-------- SOURCE MATERIAL
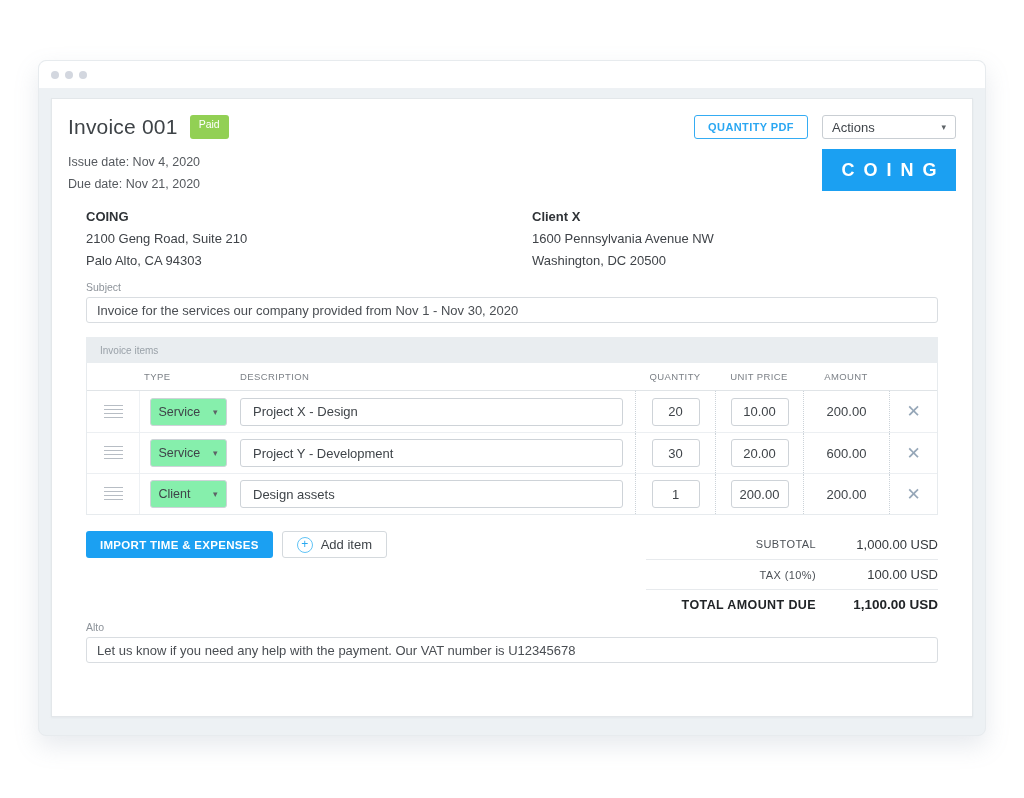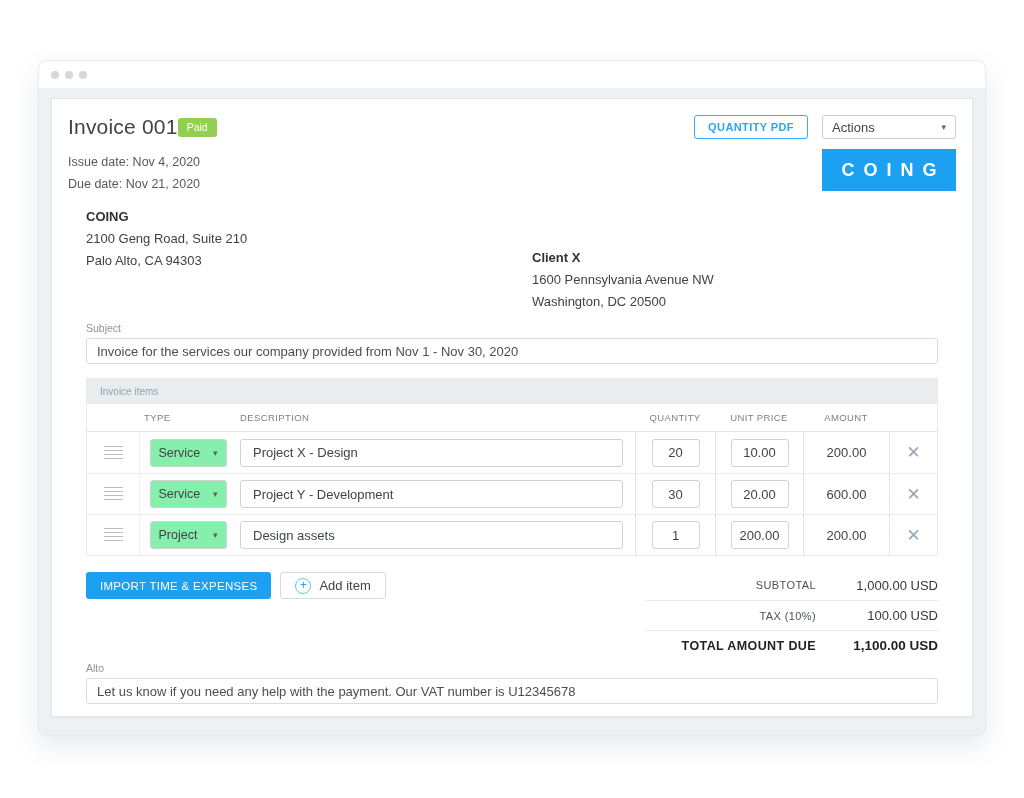--- a/index.html
+++ b/index.html
@@ -32,21 +32,21 @@
   .card {
     position:absolute; left:12px; top:37px; width:922px; height:619px;
     background:#ffffff;
     border:1px solid #e3e7ea;
     box-shadow:0 1px 2px rgba(150,160,170,0.10);
     padding:16px 16px 0 16px;
   }
 
   
   .card-header { display:flex; justify-content:space-between; }
-  .title-row { display:flex; align-items:center; gap:0; }
+  .title-row { display:flex; gap:12px; }
   .invoice-title { font-size:21px; color:#3e4347; letter-spacing:0.2px; }
   .paid-badge {
     background:#92d054; color:#ffffff; font-size:10.5px;
     padding:3px 9px 4px 9px; border-radius:3px;
   }
   .dates { margin-top:12px; font-size:12.5px; color:#55595e; line-height:22px; }
   .header-right { display:flex; flex-direction:column; align-items:flex-end; }
   .header-buttons { display:flex; gap:14px; }
   .btn-download {
     height:24px; padding:0 13px; background:#ffffff;
@@ -67,21 +67,21 @@
     color:#ffffff; font-size:18px; font-weight:bold;
     letter-spacing:9px; text-indent:9px;
   }
 
   
   .bill-bar { margin-top:17px; height:26px; display:flex; background:#e9edf0; }
   .bill-bar-cell { flex:1; display:flex; align-items:center; font-size:12px; color:#9aa2a9; padding-left:18px; }
   .bill-bar-cell + .bill-bar-cell { border-left:1px solid #dde2e6; padding-left:22px; }
   .addresses { display:flex; margin-top:11px; }
   .addr { flex:1; padding-left:18px; font-size:13px; line-height:22px; color:#3f4348; }
-  .addr + .addr { padding-left:22px;margin-top:41px; }
+  .addr + .addr { padding-left:22px; }
   .addr .name { font-weight:bold; color:#2f3337; }
 
   
   .field { margin:9px 18px 0 18px; }
   .field-label { font-size:10.5px; color:#8d939a; margin-bottom:4px; }
   .text-input {
     width:100%; height:26px; border:1px solid #d9dde1; border-radius:3px;
     padding:0 10px; font-size:13px; color:#4a4e53; background:#fff;
     font-family:"Liberation Sans", sans-serif; outline:none;
   }
@@ -123,21 +123,21 @@
   .qty-input { width:48px; }
   .price-input { width:58px; }
   .amount-text { font-size:13px; color:#3f4449; }
   .delete-x { font-size:17px; color:#96a7b8; font-weight:300; cursor:pointer; line-height:1; }
 
   
   .bottom-row { display:flex; justify-content:space-between; margin:14px 18px 0 18px; }
   .left-buttons { display:flex; gap:9px; padding-top:2px; }
   .btn-import {
     height:27px; padding:0 14px; background:#1ba0f2; border:none; border-radius:3px;
-    color:#ffffff; font-size:11.5px; font-weight:normal; letter-spacing:0.3px;
+    color:#ffffff; font-size:11.5px; font-weight:bold; letter-spacing:0.3px;
     display:flex; align-items:center; cursor:pointer;
   }
   .btn-additem {
     height:27px; padding:0 14px; background:#ffffff;
     border:1px solid #d4d9dd; border-radius:3px;
     display:flex; align-items:center; gap:8px; font-size:13px; color:#3f4449; cursor:pointer;
   }
   .plus-icon {
     width:16px; height:16px; border-radius:50%; border:1px solid #62c4f6;
     color:#29a8f0; font-size:12px; display:flex; align-items:center; justify-content:center;
@@ -272,21 +272,21 @@
               <span class="delete-x">✕</span>
             </div>
         </div>
 
         <div class="tgrid trow">
           <div class="cell handle-cell">
               <span class="drag-handle"></span>
             </div>
           <div class="cell">
             <div class="type-select">
-              <span>Project</span>
+              <span>Client</span>
               <span class="caret">▾</span>
             </div>
           </div>
           <div class="cell desc-cell">
               <input class="desc-input" type="text" value="Design assets" style="">
             </div>
           <div class="cell sep">
               <input class="num-input qty-input" type="text" value="1" style="">
             </div>
           <div class="cell sep">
----------------
### YOUR TASK
Print exactly the lines above from the one with "box-shadow:0 1px 2px" to the one with "font-size:11.5px; font-weight:normal; letter-spacing:0.3px;", including both.

### RESPONSE TO THIS EXERCISE
     box-shadow:0 1px 2px rgba(150,160,170,0.10);
     padding:16px 16px 0 16px;
   }
 
   
   .card-header { display:flex; justify-content:space-between; }
-  .title-row { display:flex; align-items:center; gap:0; }
+  .title-row { display:flex; gap:12px; }
   .invoice-title { font-size:21px; color:#3e4347; letter-spacing:0.2px; }
   .paid-badge {
     background:#92d054; color:#ffffff; font-size:10.5px;
     padding:3px 9px 4px 9px; border-radius:3px;
   }
   .dates { margin-top:12px; font-size:12.5px; color:#55595e; line-height:22px; }
   .header-right { display:flex; flex-direction:column; align-items:flex-end; }
   .header-buttons { display:flex; gap:14px; }
   .btn-download {
     height:24px; padding:0 13px; background:#ffffff;
@@ -67,21 +67,21 @@
     color:#ffffff; font-size:18px; font-weight:bold;
     letter-spacing:9px; text-indent:9px;
   }
 
   
   .bill-bar { margin-top:17px; height:26px; display:flex; background:#e9edf0; }
   .bill-bar-cell { flex:1; display:flex; align-items:center; font-size:12px; color:#9aa2a9; padding-left:18px; }
   .bill-bar-cell + .bill-bar-cell { border-left:1px solid #dde2e6; padding-left:22px; }
   .addresses { display:flex; margin-top:11px; }
   .addr { flex:1; padding-left:18px; font-size:13px; line-height:22px; color:#3f4348; }
-  .addr + .addr { padding-left:22px;margin-top:41px; }
+  .addr + .addr { padding-left:22px; }
   .addr .name { font-weight:bold; color:#2f3337; }
 
   
   .field { margin:9px 18px 0 18px; }
   .field-label { font-size:10.5px; color:#8d939a; margin-bottom:4px; }
   .text-input {
     width:100%; height:26px; border:1px solid #d9dde1; border-radius:3px;
     padding:0 10px; font-size:13px; color:#4a4e53; background:#fff;
     font-family:"Liberation Sans", sans-serif; outline:none;
   }
@@ -123,21 +123,21 @@
   .qty-input { width:48px; }
   .price-input { width:58px; }
   .amount-text { font-size:13px; color:#3f4449; }
   .delete-x { font-size:17px; color:#96a7b8; font-weight:300; cursor:pointer; line-height:1; }
 
   
   .bottom-row { display:flex; justify-content:space-between; margin:14px 18px 0 18px; }
   .left-buttons { display:flex; gap:9px; padding-top:2px; }
   .btn-import {
     height:27px; padding:0 14px; background:#1ba0f2; border:none; border-radius:3px;
-    color:#ffffff; font-size:11.5px; font-weight:normal; letter-spacing:0.3px;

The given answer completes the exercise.